Stored data entries
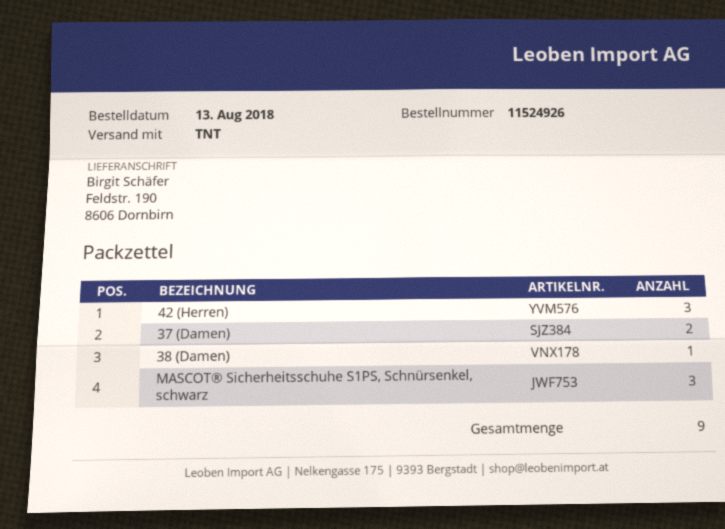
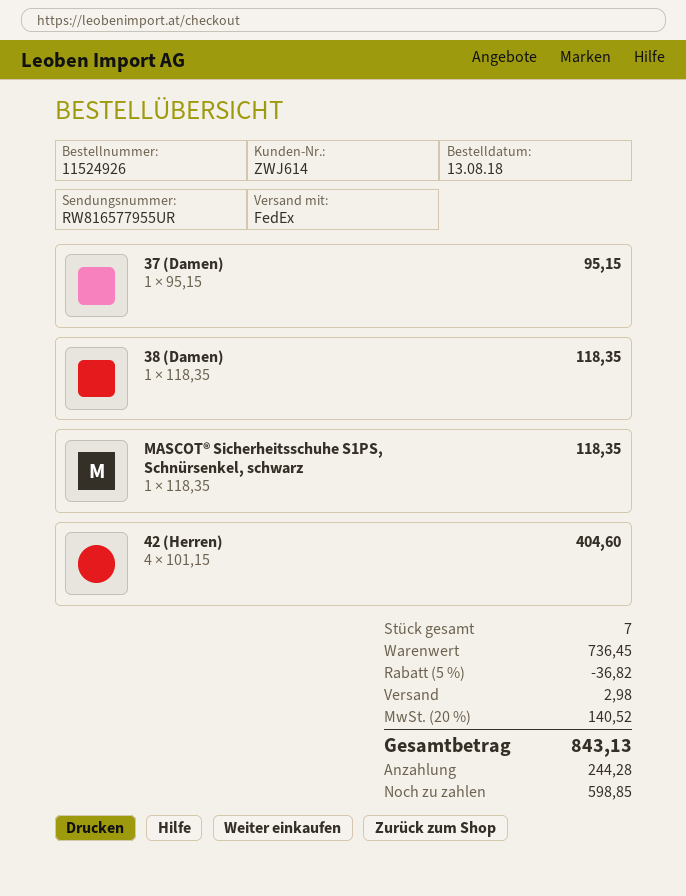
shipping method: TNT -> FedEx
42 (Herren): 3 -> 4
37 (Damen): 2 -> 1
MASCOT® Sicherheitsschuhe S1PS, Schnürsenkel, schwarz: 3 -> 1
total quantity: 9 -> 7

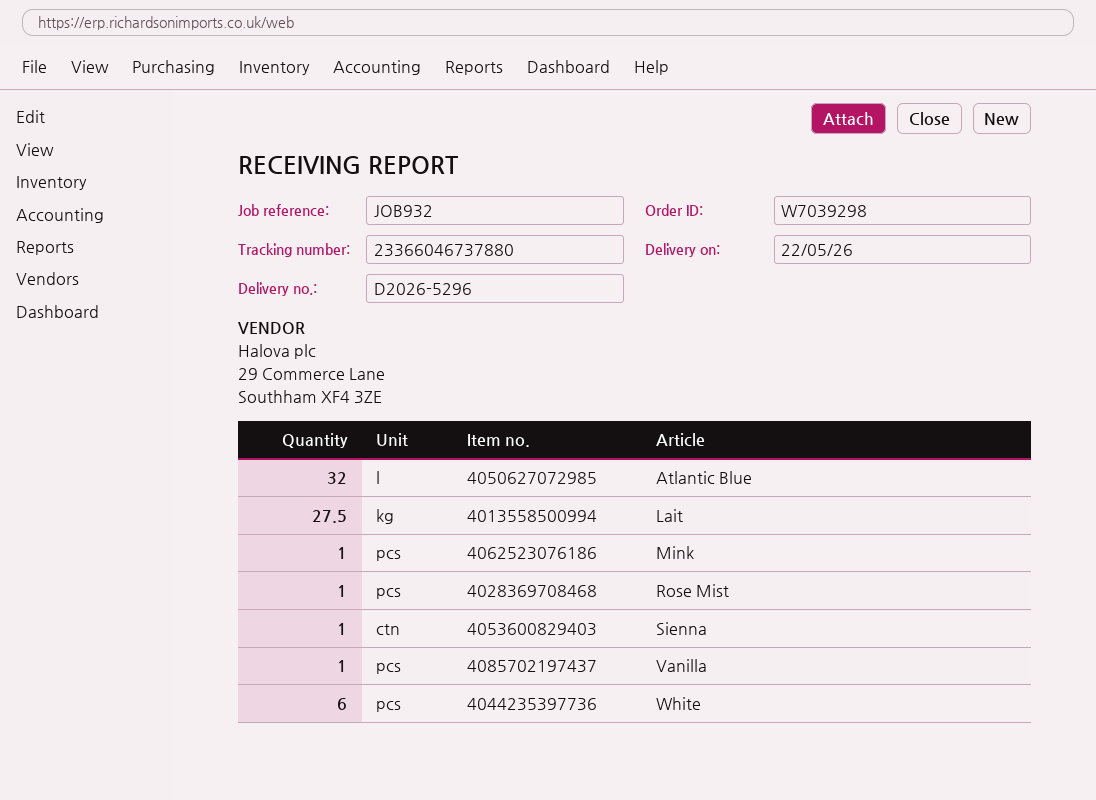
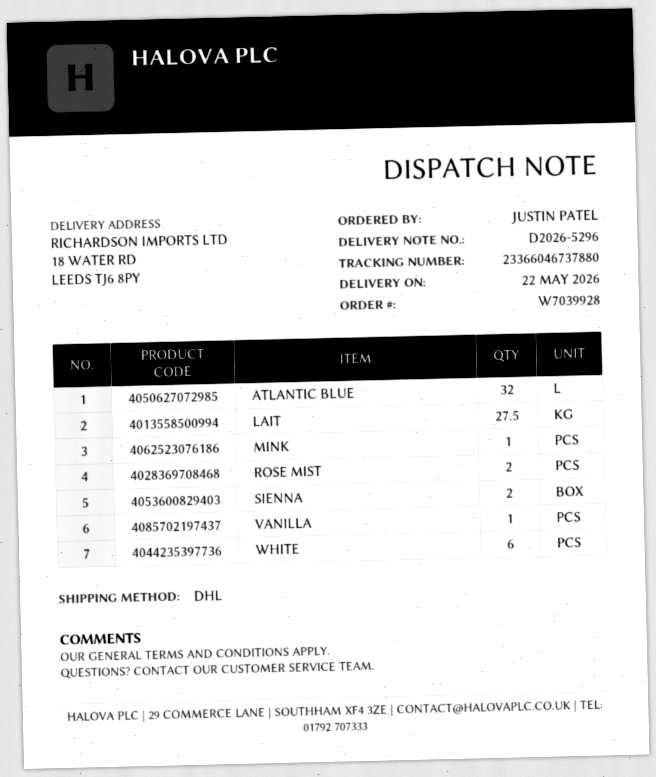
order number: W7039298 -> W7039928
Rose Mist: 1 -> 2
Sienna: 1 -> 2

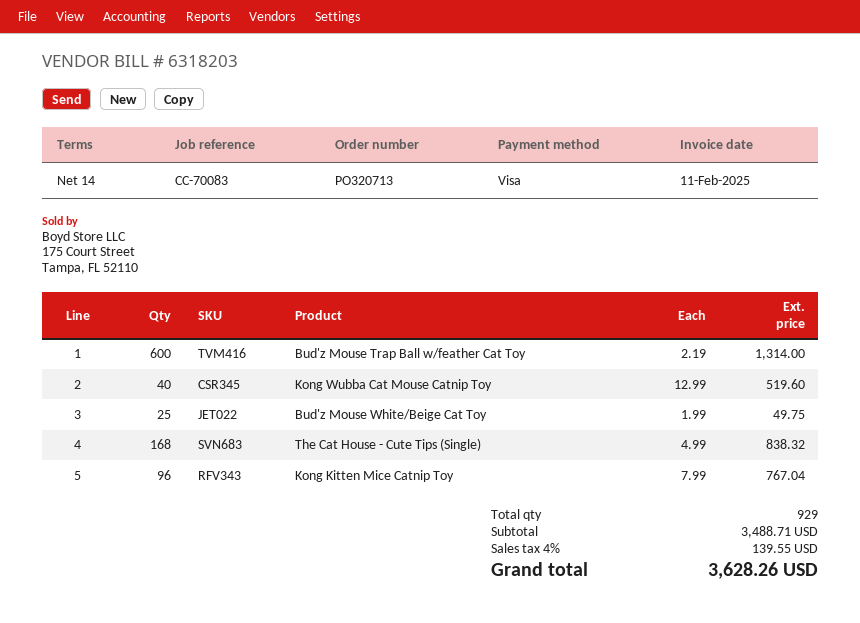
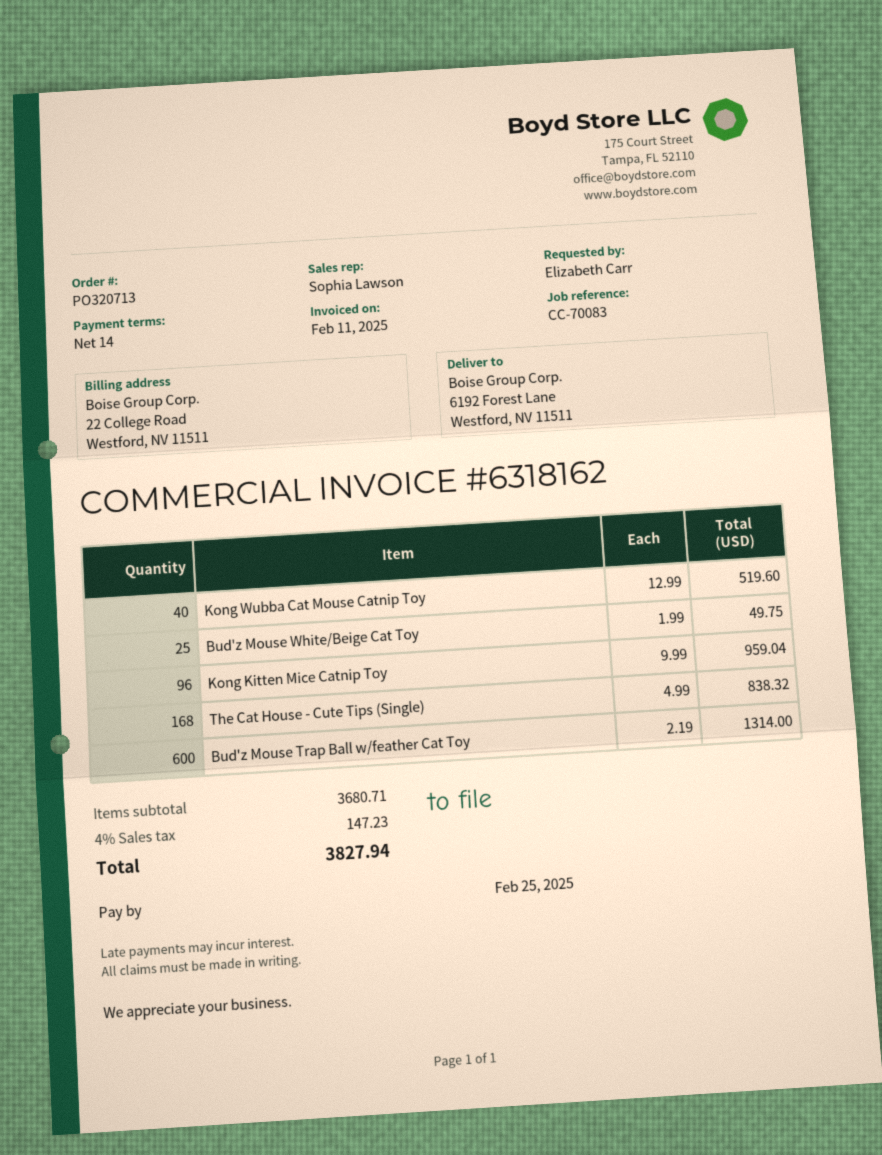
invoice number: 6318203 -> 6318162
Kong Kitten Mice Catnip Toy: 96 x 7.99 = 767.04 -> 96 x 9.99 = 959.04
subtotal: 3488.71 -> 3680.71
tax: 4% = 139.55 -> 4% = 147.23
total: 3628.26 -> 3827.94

[Exercise aim]:
Locate the word "number" in the records above, and return each line that has it.

[The completed task]:
order number: W7039298 -> W7039928
invoice number: 6318203 -> 6318162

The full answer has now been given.